Outra medida inclui “intervir” nos concelhos “identificados com maior incidência” de “homicídios, tráfico de droga, extorsão, raptos, tráfico de armas” e outros crimes.
O governo de Castro também ordenou a captura “imediata” de “extraditáveis” para os Estados Unidos e forneceu uma lista de 16 nomes. Um deles, Cálix, foi capturado após oferecer recompensa de 40 mil dólares (220.630 reais).
Segundo o ministro Sánchez, 17 chefões foram extraditados durante os dois anos e meio do governo de Castro.
“Ela vem tentando reconstruir o aparelho de Estado” com colaboradores próximos, dos quais não se pode dizer “que tenham sido colocados por um cartel de drogas”, comentou Rivera.
“Luta de muitos anos”
Apesar dos anúncios de medidas e “avanços”, Vigil, tal como outros analistas, considera que desmantelar o “narcoestado” será “uma luta que durará muitos anos”.

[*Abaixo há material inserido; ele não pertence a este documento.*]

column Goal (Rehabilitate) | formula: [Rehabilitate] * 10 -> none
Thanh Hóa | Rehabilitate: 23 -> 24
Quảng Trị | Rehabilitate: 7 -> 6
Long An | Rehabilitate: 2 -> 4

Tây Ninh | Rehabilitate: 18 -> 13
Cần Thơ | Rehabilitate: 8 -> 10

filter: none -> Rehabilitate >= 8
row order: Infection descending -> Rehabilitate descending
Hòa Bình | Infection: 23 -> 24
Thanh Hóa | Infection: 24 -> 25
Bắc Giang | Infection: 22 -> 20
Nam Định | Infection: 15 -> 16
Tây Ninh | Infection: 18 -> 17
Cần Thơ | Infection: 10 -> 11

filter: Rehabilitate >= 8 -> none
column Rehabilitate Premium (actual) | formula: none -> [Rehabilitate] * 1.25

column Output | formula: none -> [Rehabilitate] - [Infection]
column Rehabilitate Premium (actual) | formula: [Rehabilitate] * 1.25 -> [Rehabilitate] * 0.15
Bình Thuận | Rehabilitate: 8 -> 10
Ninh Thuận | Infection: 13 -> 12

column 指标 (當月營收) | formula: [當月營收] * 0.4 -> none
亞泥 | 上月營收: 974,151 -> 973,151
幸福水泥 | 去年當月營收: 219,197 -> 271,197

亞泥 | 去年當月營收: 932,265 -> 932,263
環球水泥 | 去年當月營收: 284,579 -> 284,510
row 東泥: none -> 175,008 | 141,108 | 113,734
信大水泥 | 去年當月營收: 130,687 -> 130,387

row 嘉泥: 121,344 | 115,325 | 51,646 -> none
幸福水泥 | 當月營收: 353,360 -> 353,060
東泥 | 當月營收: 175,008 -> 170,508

Castro “é responsável por governar com as estruturas com as quais governou” Hernández e que estão “institucionalizadas”, lembrou Carías. E as instituições “não estão protegidas contra o flagelo da narcoatividade”, acrescentou.
Para Rivera, no fortalecimento institucional, é urgente a purificação policial: “Muitos chefes de polícia ainda estão lá” trabalhando para os cartéis, destacou.
O ex-agente antidrogas especificou que Honduras precisa “melhorar o sistema jurídico” porque “muitas leis não são adequadas para julgar os narcopolíticos”.
Além disso, segundo Vigil, Castro deve continuar com as extradições dos líderes do tráfico para os Estados Unidos, porque caso contrário “eles continuarão a operar impunemente” em Honduras.
O governo anunciou que pedirá ao Congresso a reforma do Código Penal para que os traficantes de drogas e membros de gangues sejam classificados como “terroristas”, a fim de impor penas mais severas.